What the task requires>
Filter the entries beneath this task, copying only the lines that hold the word "svetu".
=== Supplied data ===
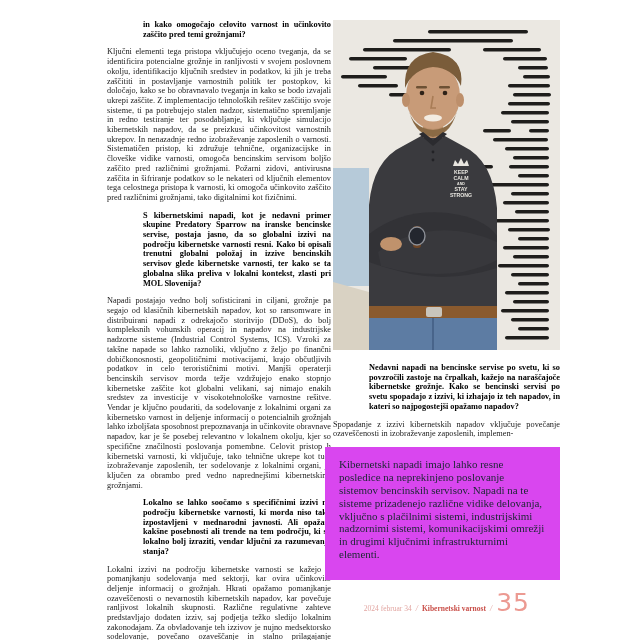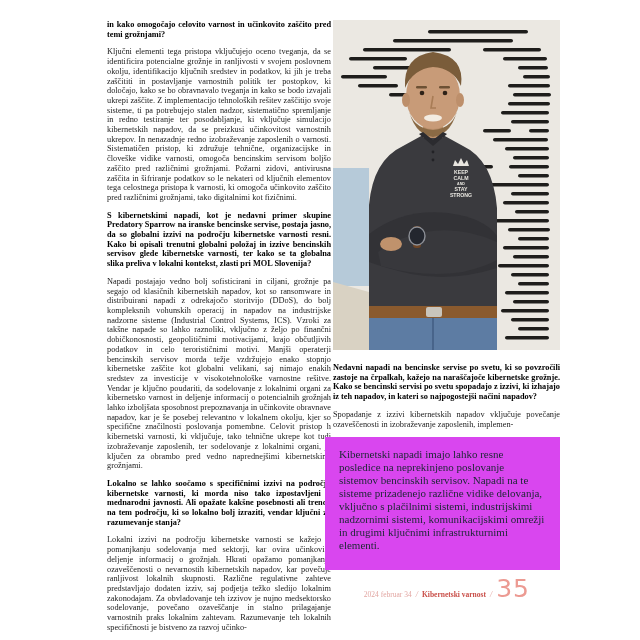--- a/index.html
+++ b/index.html
@@ -13,21 +13,21 @@
   .col{position:absolute;}
   #left-col{left:107px;top:20px;width:224px;}
   #right-col{left:333px;top:20px;width:227px;}
   p.body-text{
     margin:0 0 8px 0;
     font-size:8.3px;line-height:9.7px;
     text-align:justify;
     color:#222222;
   }
   p.question{
-    font-weight:bold;color:#000000;
+    font-weight:bold;color:#000000;margin-left:36px;
   }
   .photo-wrap{width:227px;height:330px;margin-bottom:13px;}
   .photo-wrap svg{display:block;}
   .quote-box{
     margin-left:-8px;
     width:207px;
     padding:11px 14px 19px 14px;
     background:#d946ef;
     font-size:11px;line-height:12.9px;
     color:#1b2733;
@@ -37,21 +37,21 @@
     position:absolute;left:333px;top:578px;width:227px;
     display:flex;justify-content:flex-end;align-items:baseline;
     gap:4px;padding-right:30px;box-sizing:border-box;
   }
   .footer-issue{font-size:7.5px;color:#e2a6a2;}
   .footer-slash{font-size:8px;color:#e2a6a2;font-style:italic;}
   .footer-mag{font-size:7.5px;font-weight:bold;color:#c94f49;}
   .footer-page{
     font-size:25px;line-height:22px;color:#ec9a92;
     font-family:"DejaVu Sans","Liberation Sans",sans-serif;
-    font-weight:normal;letter-spacing:1px;
+    font-weight:normal;letter-spacing:1px;margin-top:14px;
   }
 </style>
 </head>
 <body>
 
 <div class="col" id="left-col">
   <p class="body-text question">in kako omogočajo celovito varnost in učinkovito zaščito pred temi grožnjami?</p>
   <p class="body-text">Ključni elementi tega pristopa vključujejo oceno tveganja, da se identificira potencialne grožnje in ranljivosti v svojem poslovnem okolju, identifikacijo ključnih sredstev in podatkov, ki jih je treba zaščititi in postavljanje varnostnih politik ter postopkov, ki določajo, kako se bo obravnavalo tveganja in kako se bodo izvajali ukrepi zaščite. Z implementacijo tehnoloških rešitev zaščitijo svoje sisteme, ti pa potrebujejo stalen nadzor, sistematično spremljanje in redno testiranje ter posodabljanje, ki vključuje simulacijo kibernetskih napadov, da se preizkusi učinkovitost varnostnih ukrepov. In nenazadnje redno izobraževanje zaposlenih o varnosti. Sistematičen pristop, ki združuje tehnične, organizacijske in človeške vidike varnosti, omogoča bencinskim servisom boljšo zaščito pred različnimi grožnjami. Požarni zidovi, antivirusna zaščita in šifriranje podatkov so le nekateri od ključnih elementov tega celostnega pristopa k varnosti, ki omogoča učinkovito zaščito pred različnimi grožnjami, tako digitalnimi kot fizičnimi.</p>
   <p class="body-text question">S kibernetskimi napadi, kot je nedavni primer skupine Predatory Sparrow na iranske bencinske servise, postaja jasno, da so globalni izzivi na področju kibernetske varnosti resni. Kako bi opisali trenutni globalni položaj in izzive bencinskih servisov glede kibernetske varnosti, ter kako se ta globalna slika preliva v lokalni kontekst, zlasti pri MOL Slovenija?</p>
   <p class="body-text">Napadi postajajo vedno bolj sofisticirani in ciljani, grožnje pa segajo od klasičnih kibernetskih napadov, kot so ransomware in distribuirani napadi z odrekajočo storitvijo (DDoS), do bolj kompleksnih vohunskih operacij in napadov na industrijske nadzorne sisteme (Industrial Control Systems, ICS). Vzroki za takšne napade so lahko raznoliki, vključno z željo po finančni dobičkonosnosti, geopolitičnimi motivacijami, krajo občutljivih podatkov in celo terorističnimi motivi. Manjši operaterji bencinskih servisov morda težje vzdržujejo enako stopnjo kibernetske zaščite kot globalni velikani, saj nimajo enakih sredstev za investicije v visokotehnološke varnostne rešitve. Vendar je ključno poudariti, da sodelovanje z lokalnimi organi za kibernetsko varnost in deljenje informacij o potencialnih grožnjah lahko izboljšata sposobnost prepoznavanja in učinkovite obravnave napadov, kar je še posebej relevantno v lokalnem okolju, kjer so specifične značilnosti poslovanja pomembne. Celovit pristop h kibernetski varnosti, ki vključuje, tako tehnične ukrepe kot tudi izobraževanje zaposlenih, ter sodelovanje z lokalnimi organi, je ključen za obrambo pred vedno naprednejšimi kibernetskimi grožnjami.</p>
@@ -164,21 +164,21 @@
           <text x="128" y="154" font-size="5.2" font-weight="bold" fill="#e8e6e0" text-anchor="middle" font-family="Liberation Sans, sans-serif">KEEP</text>
           <text x="128" y="160" font-size="5.2" font-weight="bold" fill="#e8e6e0" text-anchor="middle" font-family="Liberation Sans, sans-serif">CALM</text>
           <text x="128" y="165" font-size="3.6" font-weight="bold" fill="#e8e6e0" text-anchor="middle" font-family="Liberation Sans, sans-serif">AND</text>
           <text x="128" y="171" font-size="5.2" font-weight="bold" fill="#e8e6e0" text-anchor="middle" font-family="Liberation Sans, sans-serif">STAY</text>
           <text x="128" y="177" font-size="5.2" font-weight="bold" fill="#e8e6e0" text-anchor="middle" font-family="Liberation Sans, sans-serif">STRONG</text>
         </g>
       </g>
     </svg>
   </div>
 
-  <p class="body-text question">Nedavni napadi na bencinske servise po svetu, ki so povzročili zastoje na črpalkah, kažejo na naraščajoče kibernetske grožnje. Kako se bencinski servisi po svetu spopadajo z izzivi, ki izhajajo iz teh napadov, in kateri so najpogostejši načini napadov?</p>
+  <p class="body-text question">Nedavni napadi na bencinske servise po svetu, ki so povzročili zastoje na črpalkah, kažejo na naraščajoče kibernetske grožnje. Kako se bencinski servisi po svetu spopadajo z izzivi, ki izhajajo iz teh napadov, in kateri so najpogostejši opažamo napadov?</p>
   <p class="body-text">Spopadanje z izzivi kibernetskih napadov vključuje povečanje ozaveščenosti in izobraževanje zaposlenih, implemen-</p>
 
   <div class="quote-box">Kibernetski napadi imajo lahko resne posledice na neprekinjeno poslovanje sistemov bencinskih servisov. Napadi na te sisteme prizadenejo različne vidike delovanja, vključno s plačilnimi sistemi, industrijskimi nadzornimi sistemi, komunikacijskimi omrežji in drugimi ključnimi infrastrukturnimi elementi.</div>
 </div>
 
 <div id="footer">
   <span class="footer-issue">2024 februar 34</span>
   <span class="footer-slash">/</span>
   <span class="footer-mag">Kibernetski varnost</span>
   <span class="footer-slash">/</span>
===
Written solution>
-  <p class="body-text question">Nedavni napadi na bencinske servise po svetu, ki so povzročili zastoje na črpalkah, kažejo na naraščajoče kibernetske grožnje. Kako se bencinski servisi po svetu spopadajo z izzivi, ki izhajajo iz teh napadov, in kateri so najpogostejši načini napadov?</p>
+  <p class="body-text question">Nedavni napadi na bencinske servise po svetu, ki so povzročili zastoje na črpalkah, kažejo na naraščajoče kibernetske grožnje. Kako se bencinski servisi po svetu spopadajo z izzivi, ki izhajajo iz teh napadov, in kateri so najpogostejši opažamo napadov?</p>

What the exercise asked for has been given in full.